Discrete Convolution and Impulse Response

 

이 문서의 한국어 버전은 아래의 위치에서 찾을 수 있습니다. (You can find a Korean version of this article as below.)

Prerequisites

To understand this post well, it is recommended to have knowledge of the following topics:

Unit impulse function

In this post, we will mainly focus on discrete convolution. However, before considering discrete convolution, let’s think about a simple but very important function.


Figure 1. Unit impulse function

The function defined as shown in the above figure is called a unit impulse function. The definition of the unit impulse function is as follows:

\[\delta[n]=\begin{cases}1, &\text{if } n=0 \\ 0, & \text{otherwise}\end{cases}\]

The unit impulse function plays the same role as 1 in numbers, and in the case of vectors, it plays the role of a unit basis vector.

Discrete Convolution

Derivation of Discrete Convolution

The unit impulse can be shifted left or right in discrete time. For example, $\delta[n-2]$ is the unit impulse shifted to the right by 2 from $\delta[n]$.

By extending this concept further, we can use the impulse to decompose and represent arbitrary signals. Consider the arbitrary discrete signal $x[n]$ below.


Figure 2. Arbitrary discrete signal $x[n]$

This discrete signal can be expressed as follows using the unit impulse and functions shifted to the left and right of it.

\[x[n]=\sum_{k=-\infty}^{\infty}x[k]\delta[n-k]\] \[=\cdots + x[-2]\delta[n+2]+x[-1]\delta[n+1]+x[0]\delta[n]+x[1]\delta[n-1]+x[2]\delta[n-2]+\cdots\]

In other words, an arbitrary function $x[n]$ can be decomposed using the function $\delta [n-k]$.


Figure 3. Result of decomposing an arbitrary discrete function $x[n]$ using unit impulse functions

Equation (3) can be seen as decomposing $x[n]$ using unit impulse functions or as a sum of a sequence of signals multiplied by constants.

Here, the constant refers to $x[k]$, which represents the $k$-th function value and is no longer a function but a constant.

Equation (3) is also written as follows.

\[\Rightarrow x[n] * \delta[n]\]

The operation $*$ is also called convolution.

In general, the convolution of two arbitrary discrete functions $x[n]$ and $h[n]$ is as follows.
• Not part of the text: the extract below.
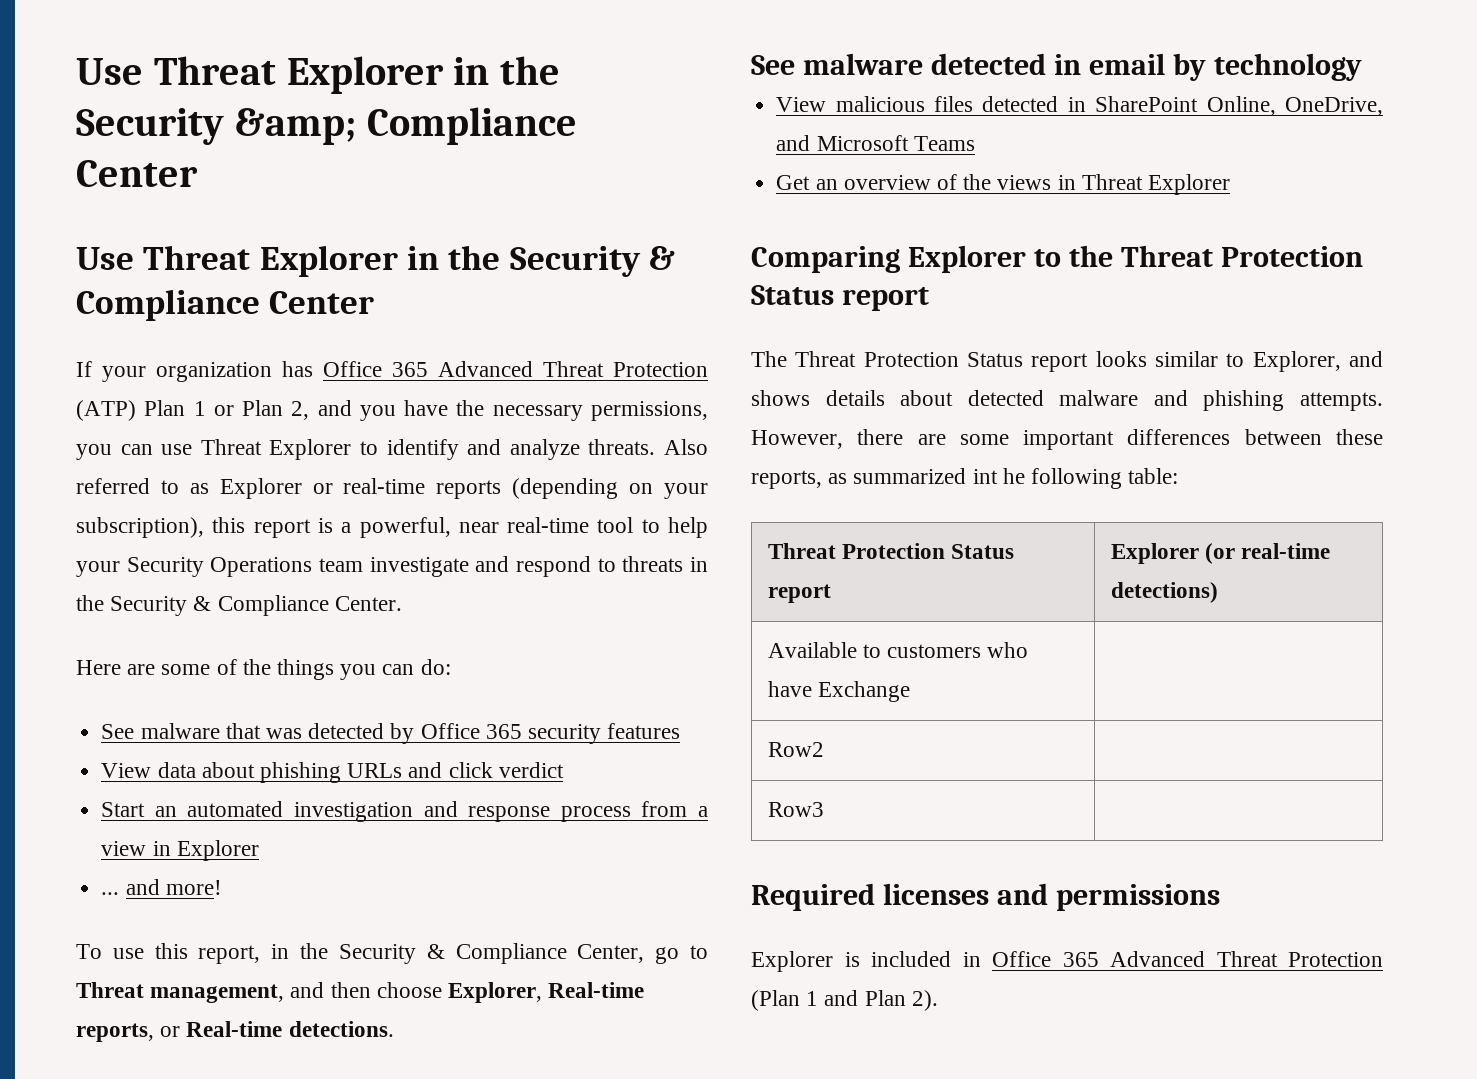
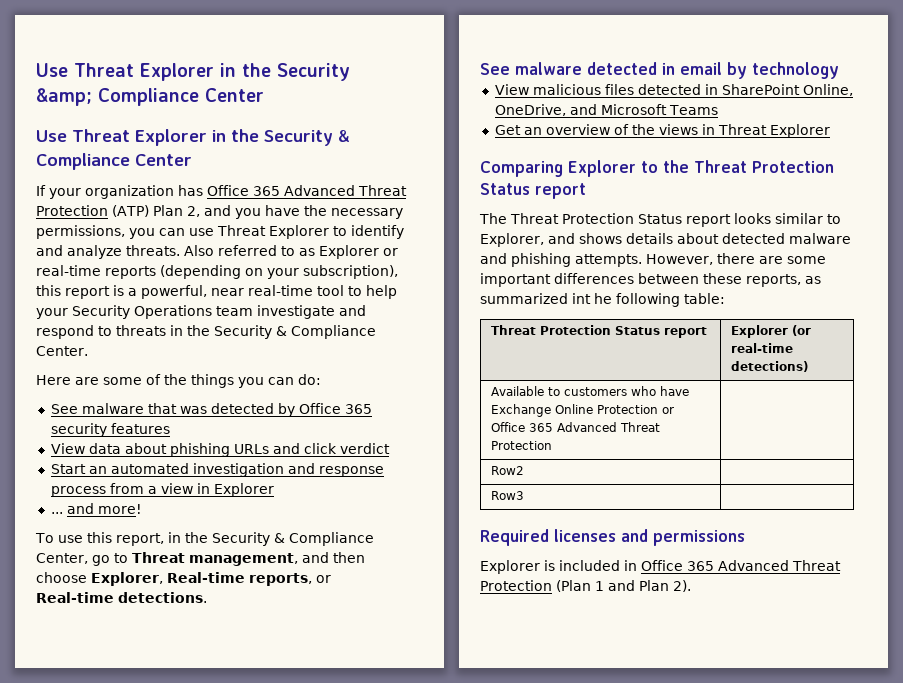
- If your organization has Office 365 Advanced Threat Protection (ATP) Plan 1 or Plan 2, and you have the necessary permissions, you can use Threat Explorer to identify and analyze threats.
+ If your organization has Office 365 Advanced Threat Protection (ATP) Plan 2, and you have the necessary permissions, you can use Threat Explorer to identify and analyze threats.
- Available to customers who have Exchange |
+ Available to customers who have Exchange Online Protection or Office 365 Advanced Threat Protection |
\[x[n] * h[n] = \sum_{k=-\infty}^{\infty}x[k]h[n-k]\]

LTI Systems and Convolution

Let’s think of the relationship between input $x[n]$ and output $y[n]$ as a transformation of $x[n]$ to $y[n]$, denoted as $y[n]=T\left(x[n] \right)$.

If the system being considered is an LTI system, then by linearity, the following holds:

\[T\left( \sum_{k=-\infty}^{\infty}c_kx_k[n]\right) = \sum_{k=-\infty}^{\infty}{c_kT(x_k[n])}=\sum_{k=-\infty}^{\infty}{c_ky_k[n]}\]

Furthermore, by time-invariance, the following holds:

\[T \left(x[n-k] \right)=y[n-k]\]

Using Equation (3) again, let’s expand the following equation:

\[y[n] =T(x[n])\notag\] \[=T\left(\cdots + x[-2]\delta[n+2]+x[-1]\delta[n+1]+x[0]\delta[n]+x[1]\delta[n-1]+x[2]\delta[n-2]+\cdots \right)\] \[=T\left( \sum_{k=-\infty}^{\infty}{x[k]\delta[n-k]}\right)\]

Since $x[k]$ is a constant with respect to $n$, we can use linearity to rewrite the above equation as:

\[\Rightarrow \sum_{k=-\infty}^{\infty}{\left(x[k]T\left(\delta[n-k]\right) \right)}\]

Let’s define $h[n]=T\left(\delta[n]\right)$, then by time-invariance,

\[\Rightarrow \sum_{k=-\infty}^{\infty}{\left(x[k]T\left(\delta[n-k]\right) \right)} = \sum_{k=-\infty}^{\infty}{x[k]h[n-k]}\]

Therefore,

\[y[n] = \sum_{k=-\infty}^{\infty}{x[k]h[n-k]}\]

Here, $h[n] = T\left(\delta[n]\right)$ is the response of the system when the input is an impulse, which is called the impulse response.

In other words, if the system being considered is an LTI system, then the input-output relationship of the system can be expressed as the discrete convolution between the input and impulse response of the system.

Discrete Convolution Properties

Commutative Property

Convolution satisfies the commutative property, which means that for two signals $x[n]$ and $h[n]$, the following equation holds:

\[x[n] * h[n] = h[n] * x[n]\]

By examining the definition of convolution in equation (5), we can see that one of the signals is flipped and added. The commutative property implies that the order of the two signals does not affect the result. Therefore, we can flip the signal that is easier to compute and perform the operation.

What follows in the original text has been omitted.